## GIVEN DATA:
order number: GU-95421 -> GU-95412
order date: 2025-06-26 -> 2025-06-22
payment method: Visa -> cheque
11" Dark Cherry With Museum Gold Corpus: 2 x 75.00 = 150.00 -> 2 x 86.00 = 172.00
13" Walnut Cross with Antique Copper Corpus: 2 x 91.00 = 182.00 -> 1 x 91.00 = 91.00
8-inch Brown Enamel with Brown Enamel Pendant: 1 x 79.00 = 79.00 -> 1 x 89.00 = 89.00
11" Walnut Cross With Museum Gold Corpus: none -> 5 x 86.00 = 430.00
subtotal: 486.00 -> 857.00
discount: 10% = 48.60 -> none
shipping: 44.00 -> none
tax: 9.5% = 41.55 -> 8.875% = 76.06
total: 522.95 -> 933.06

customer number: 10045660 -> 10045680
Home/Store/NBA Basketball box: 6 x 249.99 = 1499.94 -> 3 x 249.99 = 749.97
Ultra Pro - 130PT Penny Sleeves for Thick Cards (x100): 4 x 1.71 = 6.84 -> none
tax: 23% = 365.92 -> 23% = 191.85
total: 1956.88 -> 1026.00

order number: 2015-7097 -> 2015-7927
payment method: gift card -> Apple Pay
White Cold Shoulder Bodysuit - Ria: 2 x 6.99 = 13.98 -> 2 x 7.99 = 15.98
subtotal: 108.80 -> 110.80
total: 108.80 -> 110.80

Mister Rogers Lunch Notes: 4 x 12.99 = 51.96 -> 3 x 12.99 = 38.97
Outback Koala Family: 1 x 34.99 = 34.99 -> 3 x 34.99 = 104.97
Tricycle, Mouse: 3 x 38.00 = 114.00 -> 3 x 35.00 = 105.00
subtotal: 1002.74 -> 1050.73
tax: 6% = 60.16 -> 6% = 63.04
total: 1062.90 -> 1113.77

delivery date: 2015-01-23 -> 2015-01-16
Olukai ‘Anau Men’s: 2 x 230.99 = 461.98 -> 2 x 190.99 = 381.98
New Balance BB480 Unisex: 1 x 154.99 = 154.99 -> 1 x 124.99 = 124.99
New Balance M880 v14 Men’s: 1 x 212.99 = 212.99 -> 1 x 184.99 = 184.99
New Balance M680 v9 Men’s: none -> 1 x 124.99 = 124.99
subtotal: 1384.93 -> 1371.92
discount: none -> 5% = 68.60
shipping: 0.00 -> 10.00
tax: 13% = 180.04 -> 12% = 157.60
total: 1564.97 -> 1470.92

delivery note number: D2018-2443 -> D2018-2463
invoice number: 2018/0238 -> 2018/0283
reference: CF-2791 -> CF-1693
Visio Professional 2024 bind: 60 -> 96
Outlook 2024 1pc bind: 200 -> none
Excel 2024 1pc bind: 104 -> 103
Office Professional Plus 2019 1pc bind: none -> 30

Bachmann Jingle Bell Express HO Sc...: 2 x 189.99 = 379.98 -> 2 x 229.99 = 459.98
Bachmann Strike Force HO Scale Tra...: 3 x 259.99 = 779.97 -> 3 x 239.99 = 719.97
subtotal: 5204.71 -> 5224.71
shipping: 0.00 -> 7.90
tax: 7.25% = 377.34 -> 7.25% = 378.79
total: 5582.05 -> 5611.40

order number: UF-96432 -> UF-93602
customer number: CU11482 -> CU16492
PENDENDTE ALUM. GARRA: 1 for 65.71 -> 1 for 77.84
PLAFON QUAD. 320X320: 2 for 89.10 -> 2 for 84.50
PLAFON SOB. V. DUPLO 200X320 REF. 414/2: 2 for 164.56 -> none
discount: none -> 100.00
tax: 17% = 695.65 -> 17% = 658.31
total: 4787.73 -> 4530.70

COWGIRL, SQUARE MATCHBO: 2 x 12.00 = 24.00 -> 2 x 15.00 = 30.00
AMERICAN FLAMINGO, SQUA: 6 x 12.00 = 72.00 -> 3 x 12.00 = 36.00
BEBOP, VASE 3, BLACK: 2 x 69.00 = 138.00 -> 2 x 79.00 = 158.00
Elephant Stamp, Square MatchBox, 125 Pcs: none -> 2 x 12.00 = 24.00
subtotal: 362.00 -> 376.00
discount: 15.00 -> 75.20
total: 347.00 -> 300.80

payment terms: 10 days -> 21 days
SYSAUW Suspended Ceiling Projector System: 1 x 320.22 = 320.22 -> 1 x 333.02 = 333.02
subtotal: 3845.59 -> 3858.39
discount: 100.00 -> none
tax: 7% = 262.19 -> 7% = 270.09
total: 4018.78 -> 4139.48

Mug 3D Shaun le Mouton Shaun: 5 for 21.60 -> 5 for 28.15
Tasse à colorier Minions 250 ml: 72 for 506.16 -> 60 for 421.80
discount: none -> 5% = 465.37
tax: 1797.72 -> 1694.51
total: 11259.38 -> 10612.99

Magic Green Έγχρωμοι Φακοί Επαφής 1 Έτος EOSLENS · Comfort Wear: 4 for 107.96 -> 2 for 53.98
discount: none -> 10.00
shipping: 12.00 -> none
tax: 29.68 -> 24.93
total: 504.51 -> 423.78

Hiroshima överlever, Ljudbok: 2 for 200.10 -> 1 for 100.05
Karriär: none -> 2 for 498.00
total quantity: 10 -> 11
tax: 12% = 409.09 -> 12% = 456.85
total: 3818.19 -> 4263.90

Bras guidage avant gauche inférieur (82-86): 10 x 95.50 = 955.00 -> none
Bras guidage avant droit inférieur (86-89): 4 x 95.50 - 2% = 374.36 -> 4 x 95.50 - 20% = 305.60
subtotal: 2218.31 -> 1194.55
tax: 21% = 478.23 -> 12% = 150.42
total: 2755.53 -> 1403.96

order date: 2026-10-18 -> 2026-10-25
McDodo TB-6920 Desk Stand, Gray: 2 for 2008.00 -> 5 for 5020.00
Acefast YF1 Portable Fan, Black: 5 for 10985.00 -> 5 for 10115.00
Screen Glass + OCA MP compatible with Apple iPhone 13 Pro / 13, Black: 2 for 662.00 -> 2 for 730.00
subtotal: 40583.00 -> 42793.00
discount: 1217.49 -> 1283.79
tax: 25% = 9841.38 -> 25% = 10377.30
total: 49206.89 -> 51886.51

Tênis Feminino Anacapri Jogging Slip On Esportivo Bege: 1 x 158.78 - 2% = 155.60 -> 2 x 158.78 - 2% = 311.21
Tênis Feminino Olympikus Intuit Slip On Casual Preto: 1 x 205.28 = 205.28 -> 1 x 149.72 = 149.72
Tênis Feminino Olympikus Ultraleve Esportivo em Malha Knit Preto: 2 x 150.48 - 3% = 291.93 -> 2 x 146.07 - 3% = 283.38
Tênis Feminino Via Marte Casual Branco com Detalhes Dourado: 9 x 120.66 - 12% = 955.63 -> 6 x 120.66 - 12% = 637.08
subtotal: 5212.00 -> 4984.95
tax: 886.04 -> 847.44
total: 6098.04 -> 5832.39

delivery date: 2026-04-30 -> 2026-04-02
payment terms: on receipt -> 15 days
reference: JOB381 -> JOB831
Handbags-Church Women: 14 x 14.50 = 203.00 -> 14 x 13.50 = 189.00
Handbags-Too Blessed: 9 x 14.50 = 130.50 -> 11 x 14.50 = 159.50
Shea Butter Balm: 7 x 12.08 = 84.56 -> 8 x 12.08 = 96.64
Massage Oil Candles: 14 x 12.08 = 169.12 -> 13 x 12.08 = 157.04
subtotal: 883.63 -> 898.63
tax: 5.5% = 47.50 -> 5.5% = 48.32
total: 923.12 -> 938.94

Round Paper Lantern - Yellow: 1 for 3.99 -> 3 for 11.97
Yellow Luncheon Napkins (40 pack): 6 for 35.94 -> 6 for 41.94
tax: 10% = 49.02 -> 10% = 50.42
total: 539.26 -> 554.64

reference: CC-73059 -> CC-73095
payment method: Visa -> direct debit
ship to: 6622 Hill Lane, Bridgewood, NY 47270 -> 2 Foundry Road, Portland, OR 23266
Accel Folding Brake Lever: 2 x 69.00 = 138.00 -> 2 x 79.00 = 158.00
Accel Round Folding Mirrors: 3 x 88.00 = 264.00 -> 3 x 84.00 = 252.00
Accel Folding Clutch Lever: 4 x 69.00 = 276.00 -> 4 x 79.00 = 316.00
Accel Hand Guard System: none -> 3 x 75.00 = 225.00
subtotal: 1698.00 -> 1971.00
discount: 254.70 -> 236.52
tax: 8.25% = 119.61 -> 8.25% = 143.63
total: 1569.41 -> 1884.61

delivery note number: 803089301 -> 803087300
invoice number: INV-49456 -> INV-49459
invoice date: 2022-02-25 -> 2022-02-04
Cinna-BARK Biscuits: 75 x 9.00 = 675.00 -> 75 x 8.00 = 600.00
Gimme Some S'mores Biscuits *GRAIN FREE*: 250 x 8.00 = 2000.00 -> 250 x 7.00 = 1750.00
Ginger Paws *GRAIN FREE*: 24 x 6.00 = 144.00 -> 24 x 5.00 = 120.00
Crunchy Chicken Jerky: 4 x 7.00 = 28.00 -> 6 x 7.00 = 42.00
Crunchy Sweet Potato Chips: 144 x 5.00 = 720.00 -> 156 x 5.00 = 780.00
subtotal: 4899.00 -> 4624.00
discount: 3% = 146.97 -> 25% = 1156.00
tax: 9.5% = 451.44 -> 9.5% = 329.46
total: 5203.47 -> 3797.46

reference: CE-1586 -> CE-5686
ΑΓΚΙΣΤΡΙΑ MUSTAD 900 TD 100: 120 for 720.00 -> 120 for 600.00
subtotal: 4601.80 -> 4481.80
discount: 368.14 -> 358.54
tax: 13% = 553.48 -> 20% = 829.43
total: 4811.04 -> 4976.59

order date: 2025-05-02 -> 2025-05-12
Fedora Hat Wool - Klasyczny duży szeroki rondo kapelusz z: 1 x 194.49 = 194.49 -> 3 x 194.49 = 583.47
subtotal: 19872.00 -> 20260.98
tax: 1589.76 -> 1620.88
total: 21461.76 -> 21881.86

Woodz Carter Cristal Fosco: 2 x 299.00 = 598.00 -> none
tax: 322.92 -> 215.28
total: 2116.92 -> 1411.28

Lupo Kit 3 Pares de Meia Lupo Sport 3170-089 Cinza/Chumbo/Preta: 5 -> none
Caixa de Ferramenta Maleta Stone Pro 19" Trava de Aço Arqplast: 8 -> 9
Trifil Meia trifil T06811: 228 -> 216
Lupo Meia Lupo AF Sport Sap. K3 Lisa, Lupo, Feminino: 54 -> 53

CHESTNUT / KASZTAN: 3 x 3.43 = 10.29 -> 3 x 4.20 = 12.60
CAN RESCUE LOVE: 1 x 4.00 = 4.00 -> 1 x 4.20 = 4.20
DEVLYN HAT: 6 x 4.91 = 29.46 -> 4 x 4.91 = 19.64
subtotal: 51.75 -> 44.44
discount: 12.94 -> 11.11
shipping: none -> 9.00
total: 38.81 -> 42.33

## PROBLEM TO SOLVE:
All that should be written out is the stretch of lines above between the one holding "total: 347.00 -> 300.80" and the one holding "Mug 3D Shaun", inclusive, exactly as given.

## EXERCISE RESPONSE:
total: 347.00 -> 300.80

payment terms: 10 days -> 21 days
SYSAUW Suspended Ceiling Projector System: 1 x 320.22 = 320.22 -> 1 x 333.02 = 333.02
subtotal: 3845.59 -> 3858.39
discount: 100.00 -> none
tax: 7% = 262.19 -> 7% = 270.09
total: 4018.78 -> 4139.48

Mug 3D Shaun le Mouton Shaun: 5 for 21.60 -> 5 for 28.15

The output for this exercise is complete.